• **WORK TO BE COMPLETED**
Give the count of lines in the data that include "HypeBoard", with no other words.

[Dataset records]
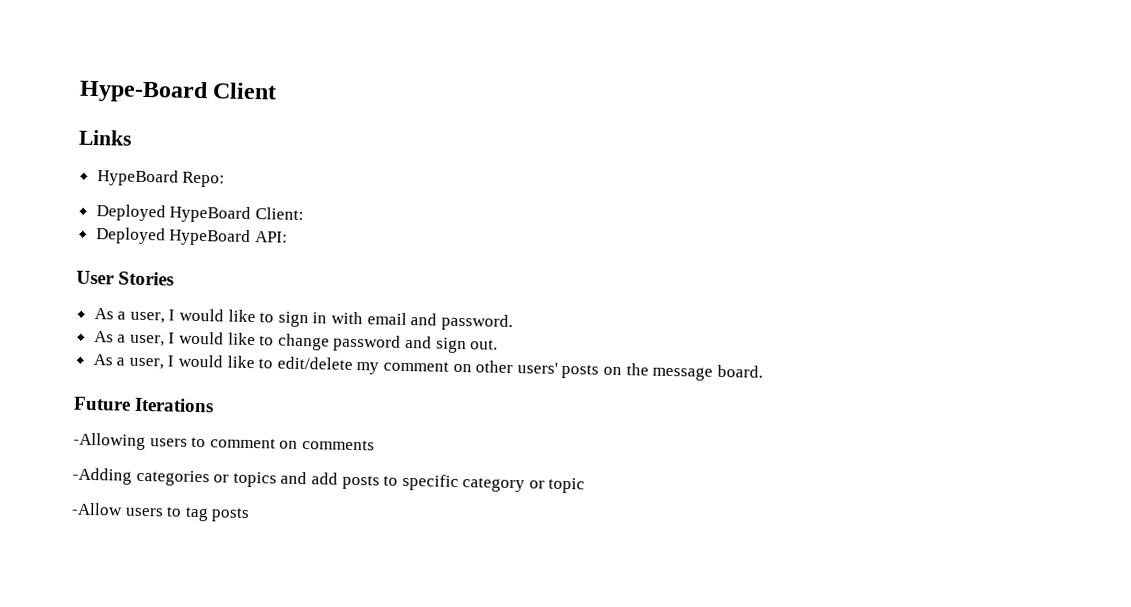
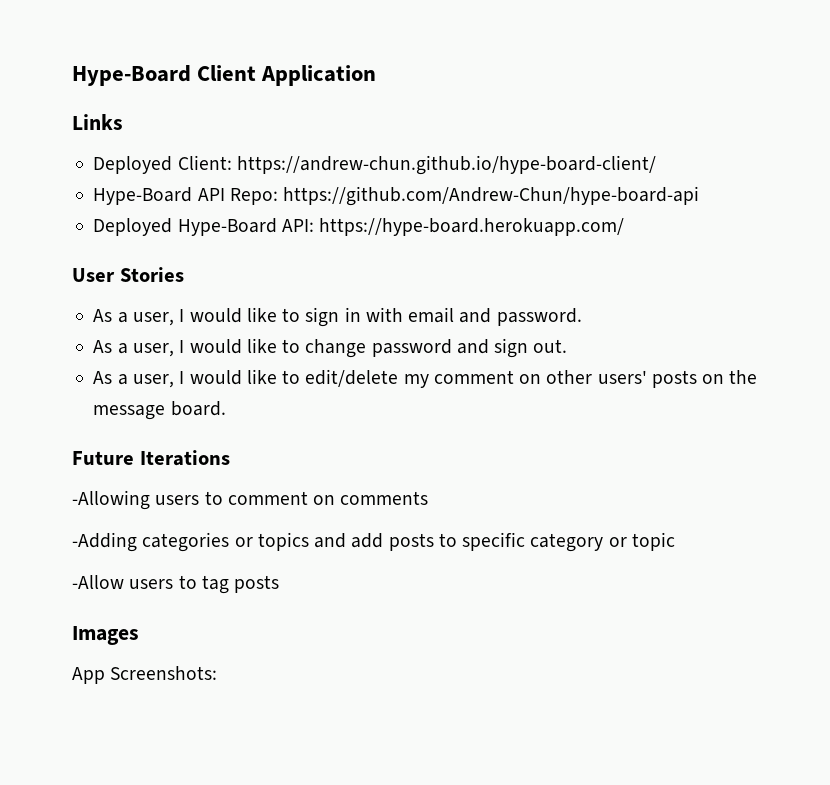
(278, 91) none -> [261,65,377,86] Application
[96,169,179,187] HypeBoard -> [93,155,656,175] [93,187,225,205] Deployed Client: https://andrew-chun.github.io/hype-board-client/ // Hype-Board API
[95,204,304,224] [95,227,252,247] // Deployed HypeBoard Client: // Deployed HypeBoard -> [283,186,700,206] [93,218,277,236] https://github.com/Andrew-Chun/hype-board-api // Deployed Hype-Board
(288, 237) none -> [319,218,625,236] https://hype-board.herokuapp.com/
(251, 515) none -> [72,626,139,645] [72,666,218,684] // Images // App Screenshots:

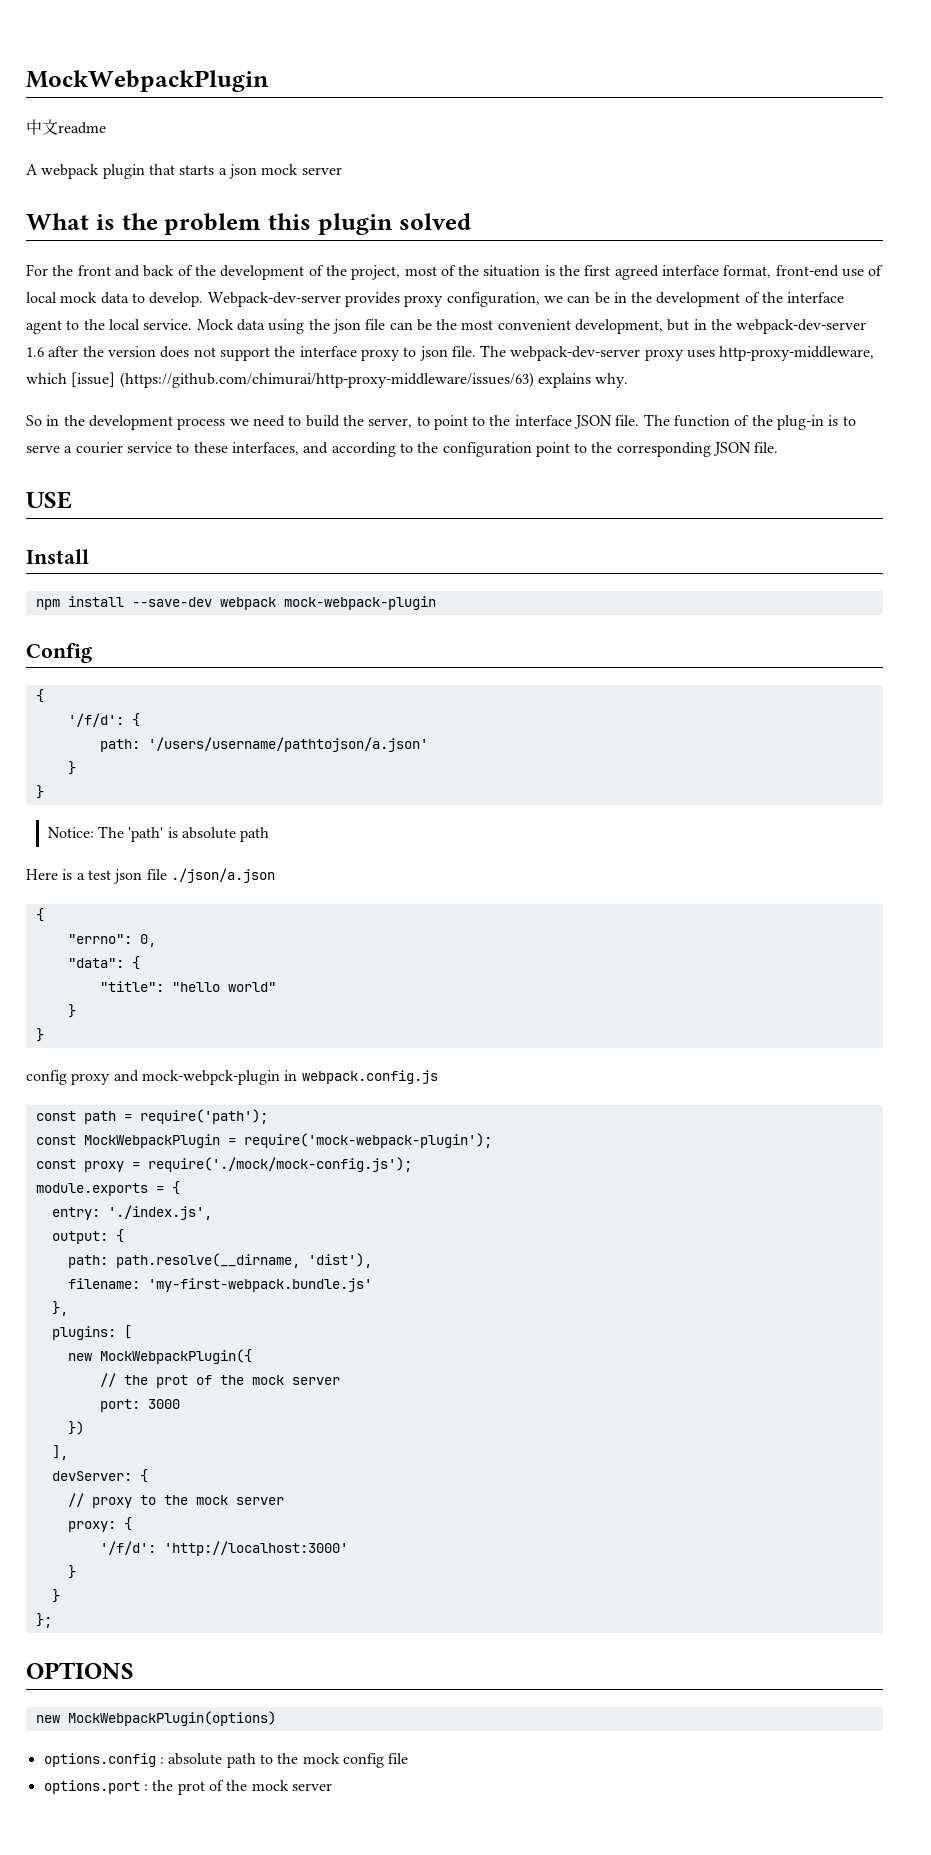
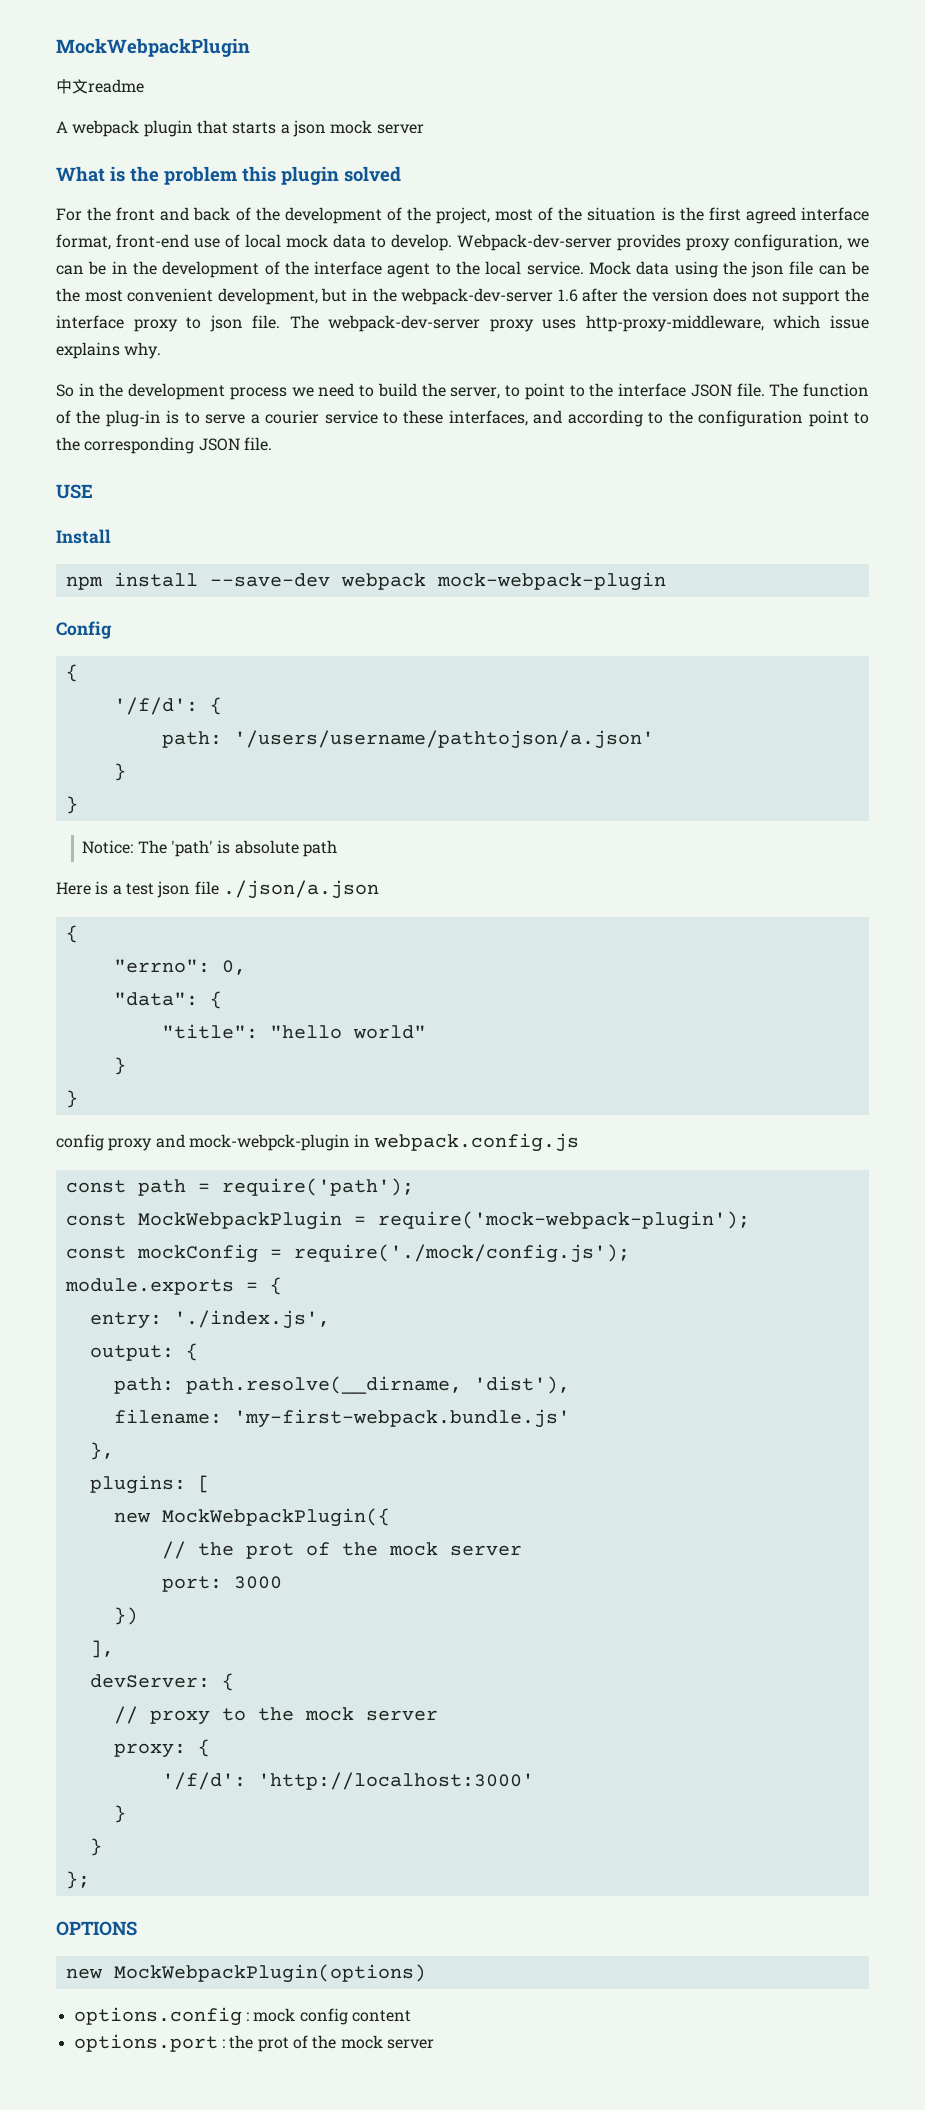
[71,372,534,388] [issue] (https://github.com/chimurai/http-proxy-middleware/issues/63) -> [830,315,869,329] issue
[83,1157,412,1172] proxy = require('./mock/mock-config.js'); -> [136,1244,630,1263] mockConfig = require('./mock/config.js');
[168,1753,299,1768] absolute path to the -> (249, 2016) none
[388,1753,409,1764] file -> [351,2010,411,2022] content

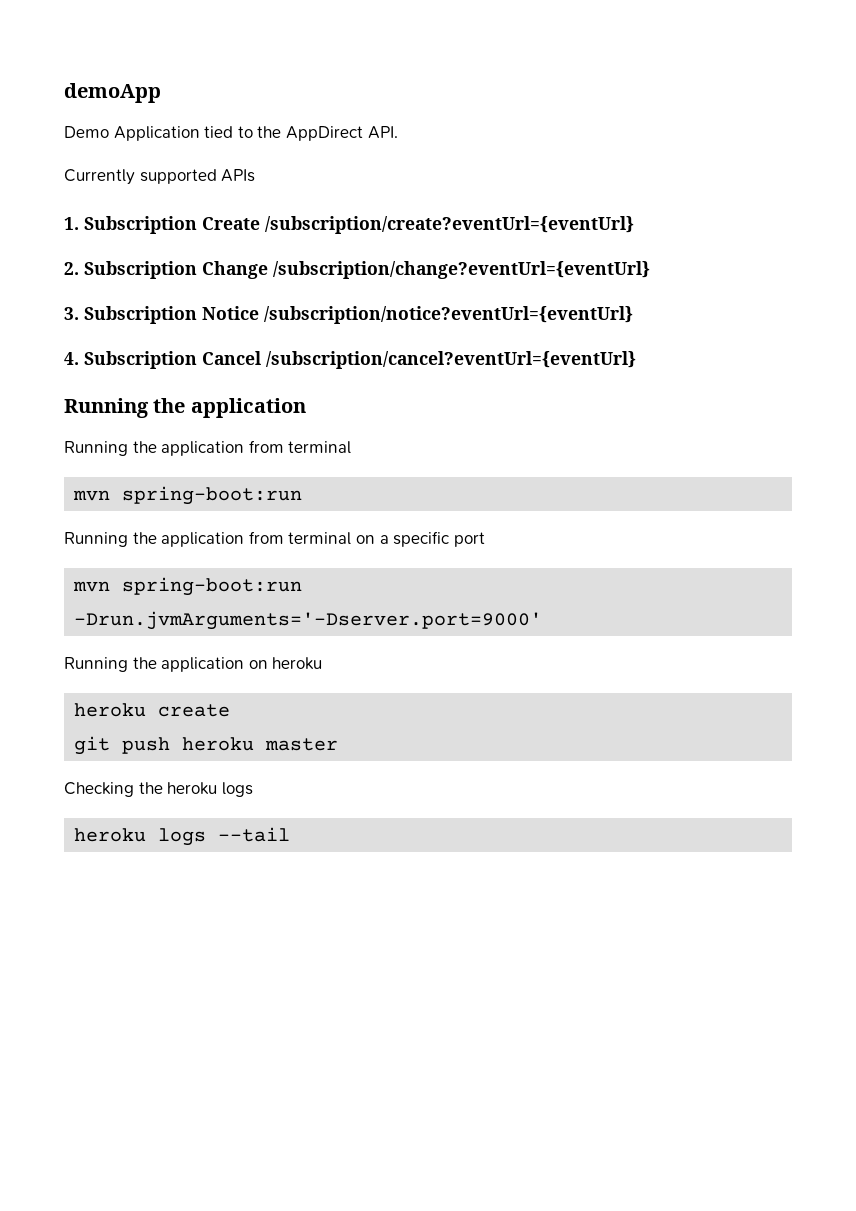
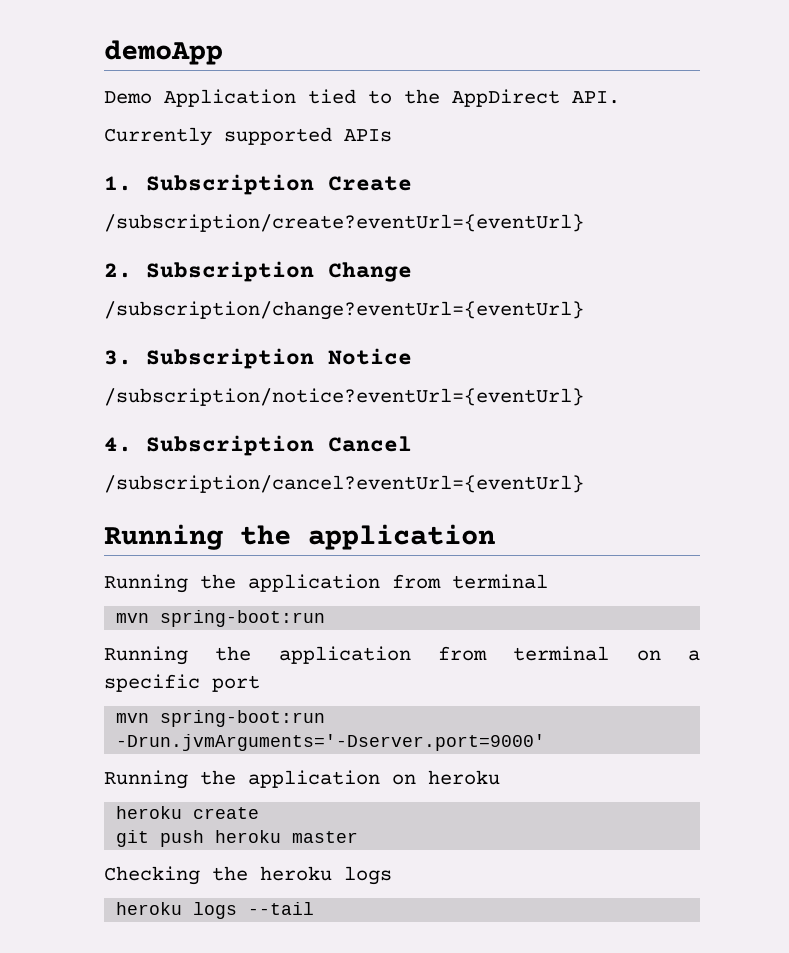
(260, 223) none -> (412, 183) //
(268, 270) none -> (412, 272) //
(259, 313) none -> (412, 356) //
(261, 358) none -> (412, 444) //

• **RESPONSE AREA**
2